Positive People in Pinecrest: Julian Asilis

Julian Asilis

Gulliver Prep senior Julian Asilis has done something few high students can do – he scored a perfect score on the ACT exam—36 out of 36. Only 0.076 percent of all test takers score a 36, so this is a rare achievement.

Julian Asilis
Julian Asilis

It probably helps that Asilis is quite good at math, having entered the David Essner Mathematics Competition at the University of Miami. He’s strong academically overall and is good at debate.

He competes in the policy debate category with a partner. Policy debate teams are given topics for which they have to prepare arguments. They don’t know until shortly before the debate which side of the issue they will be on, so they have to know both sides well.

His freshman year, the topic was on domestic transportation infrastructure investment. Sophomore year it was the pros or cons of engagement with Cuba, Venezuela and Mexico. Last year it was the federal government’s non-military exploration of the oceans. This year they are debating whether the federal government needs to curtail domestic surveillance.

“Last year we finished ranked second in the State of Florida and in the top 60 in the country,” he says.

He says Coconut Grove’s Carrollton School of the Sacred Heart is the top ranked team.

“Debate is really fun ,” he says. “Every summer, I went to debate camp for seven weeks.”

Debate gives him the ability to travel since they attend debate meets around the country.

“We hop around all over the place,” he says.

“We had a tournament early at Emory University, a high school in Las Vegas, Nevada, and tournaments in Chicago and Kentucky.”

Locally, they go to a tournament at the Pinecrest School in Broward. In addition to the debate team, Asilis is a member of the National Honor Society, the Cum Laude Society and Mu Alpha Theta. He’s also president of the Spanish Honor Society.

“We go on local excursions,” he says. “We went to Little Havana and connected to the culture.”

He’s also connected to the children of the Dominican Republic. In the summer, he goes to a town in the Dominican Republic and spends several hours a day teaching the children English and working on art and music projects with them.

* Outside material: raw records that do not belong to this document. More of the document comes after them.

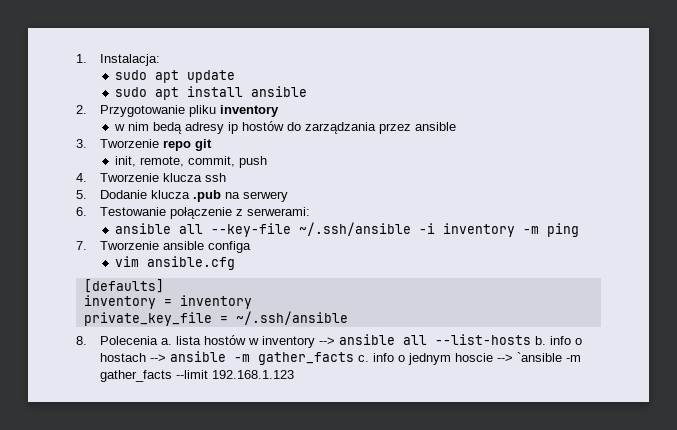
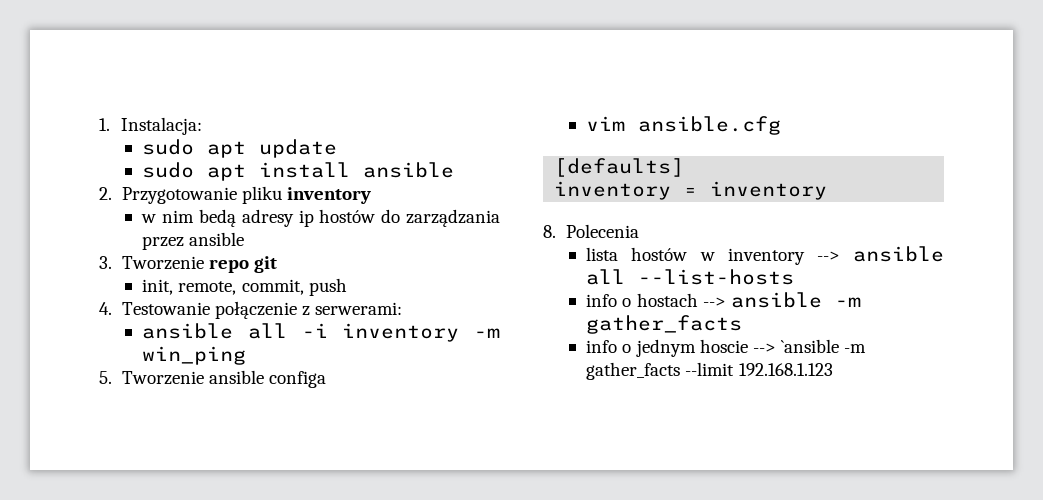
- 4. Tworzenie klucza ssh
- 5. Dodanie klucza .pub na serwery
- 6. Testowanie połączenie z serwerami:
+ 4. Testowanie połączenie z serwerami:
- ansible all --key-file ~/.ssh/ansible -i inventory -m ping
- 7. Tworzenie ansible configa
+ ansible all -i inventory -m win_ping
+ 5. Tworzenie ansible configa
- private_key_file = ~/.ssh/ansible
- 8. Polecenia a. lista hostów w inventory --> ansible all --list-hosts b. info o hostach --> ansible -m gather_facts c. info o jednym hoscie --> `ansible -m gather_facts --limit 192.168.1.123
+ 8. Polecenia
+ lista hostów w inventory --> ansible all --list-hosts
+ info o hostach --> ansible -m gather_facts
+ info o jednym hoscie --> `ansible -m gather_facts --limit 192.168.1.123

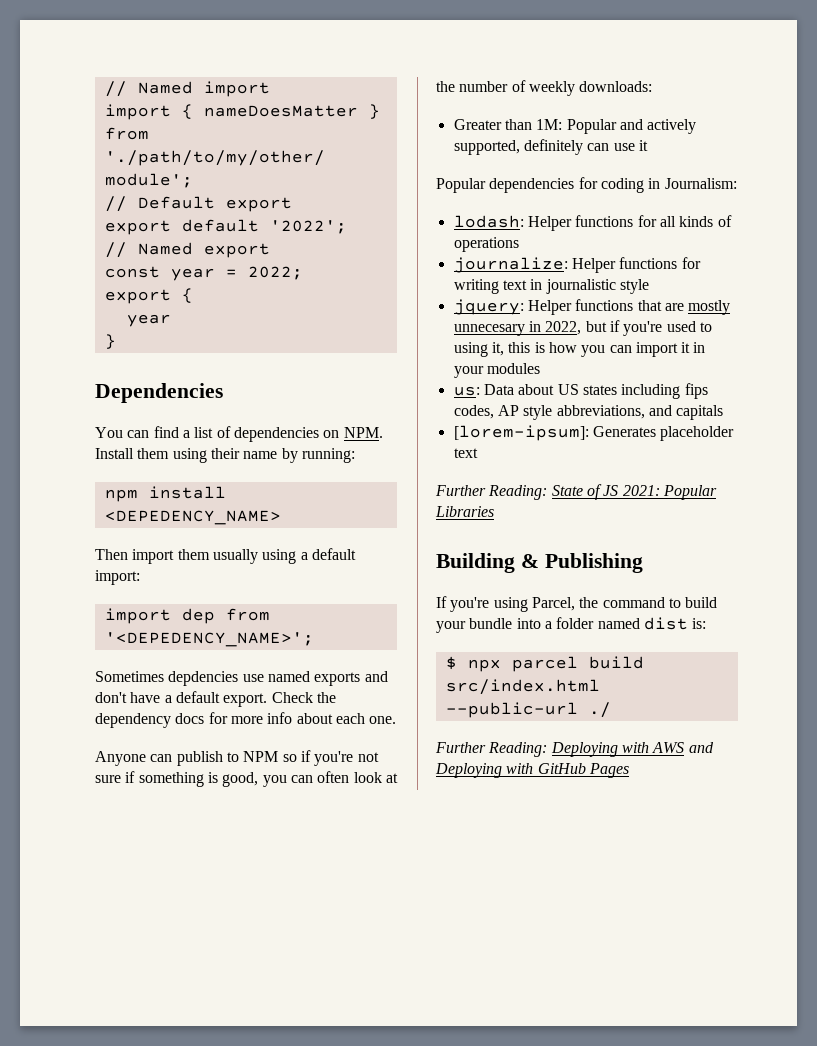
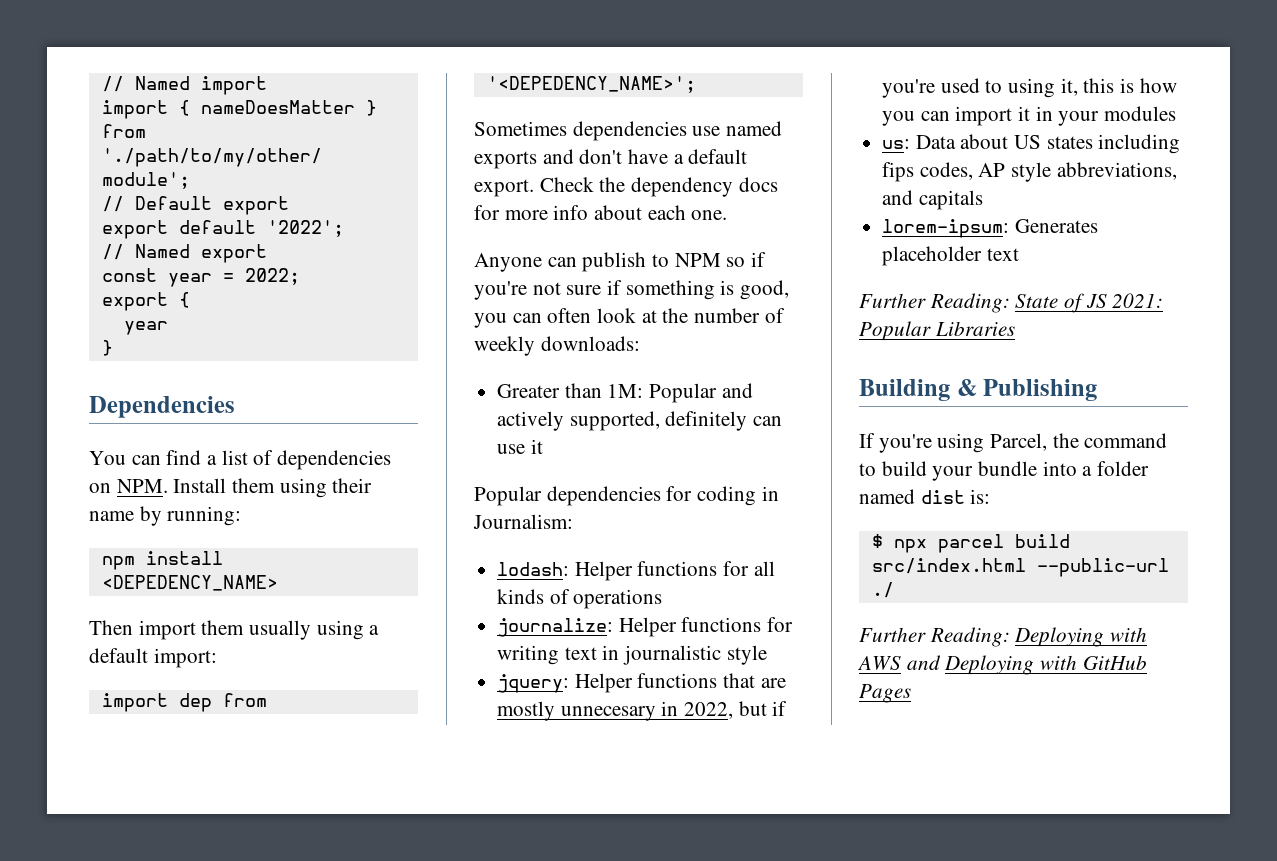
- Sometimes depdencies use named exports and don't have a default export.
+ Sometimes dependencies use named exports and don't have a default export.
- [lorem-ipsum]: Generates placeholder text
+ lorem-ipsum: Generates placeholder text

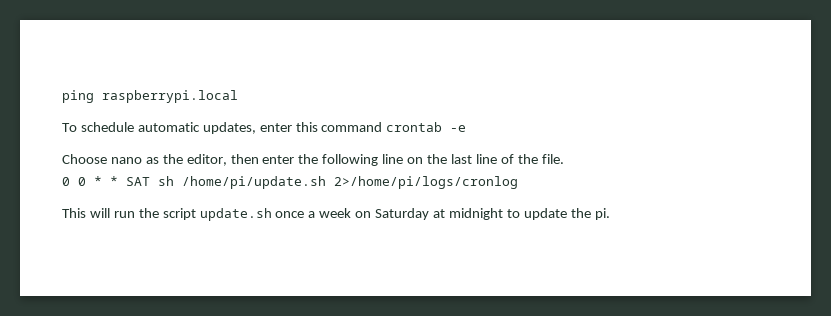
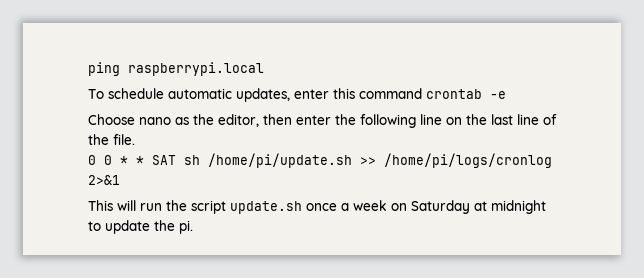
- 0 0 * * SAT sh /home/pi/update.sh 2>/home/pi/logs/cronlog
+ 0 0 * * SAT sh /home/pi/update.sh >> /home/pi/logs/cronlog 2>&1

“Both of my parents were born and raised in the Dominican Republic,” he says. “So it’s close to home. I go and see the place they were raised. And do some community service.”

The organization he volunteers for has their own institution, which includes a day care system for working parents and a dental facility.

“The kids are checked in and out by the parents,” Asilis says. “They stay on the grounds of what they built over the years with their donations.”

His volunteering is fairly informal. He teaches them things like idioms (so the children can better understand English), art and music. In art, he’s taught them to paint murals. What he teaches depends on which pod he’s sent to.

“Me and one person can be in charge of the music,” he says. “The whole institution supports kids from one or two and up to 17. They are separated in pods. They have camp projects.”

As far as college, he’s applied for early action to Harvard. If he’s deferred, he’ll consider the University of Michigan, Columbia, and Berkley. He plans to major in statistics. He’d like to be a statistical consultant. “I could help companies evaluate things like polls,” he says. “I think it’s a dynamic field.”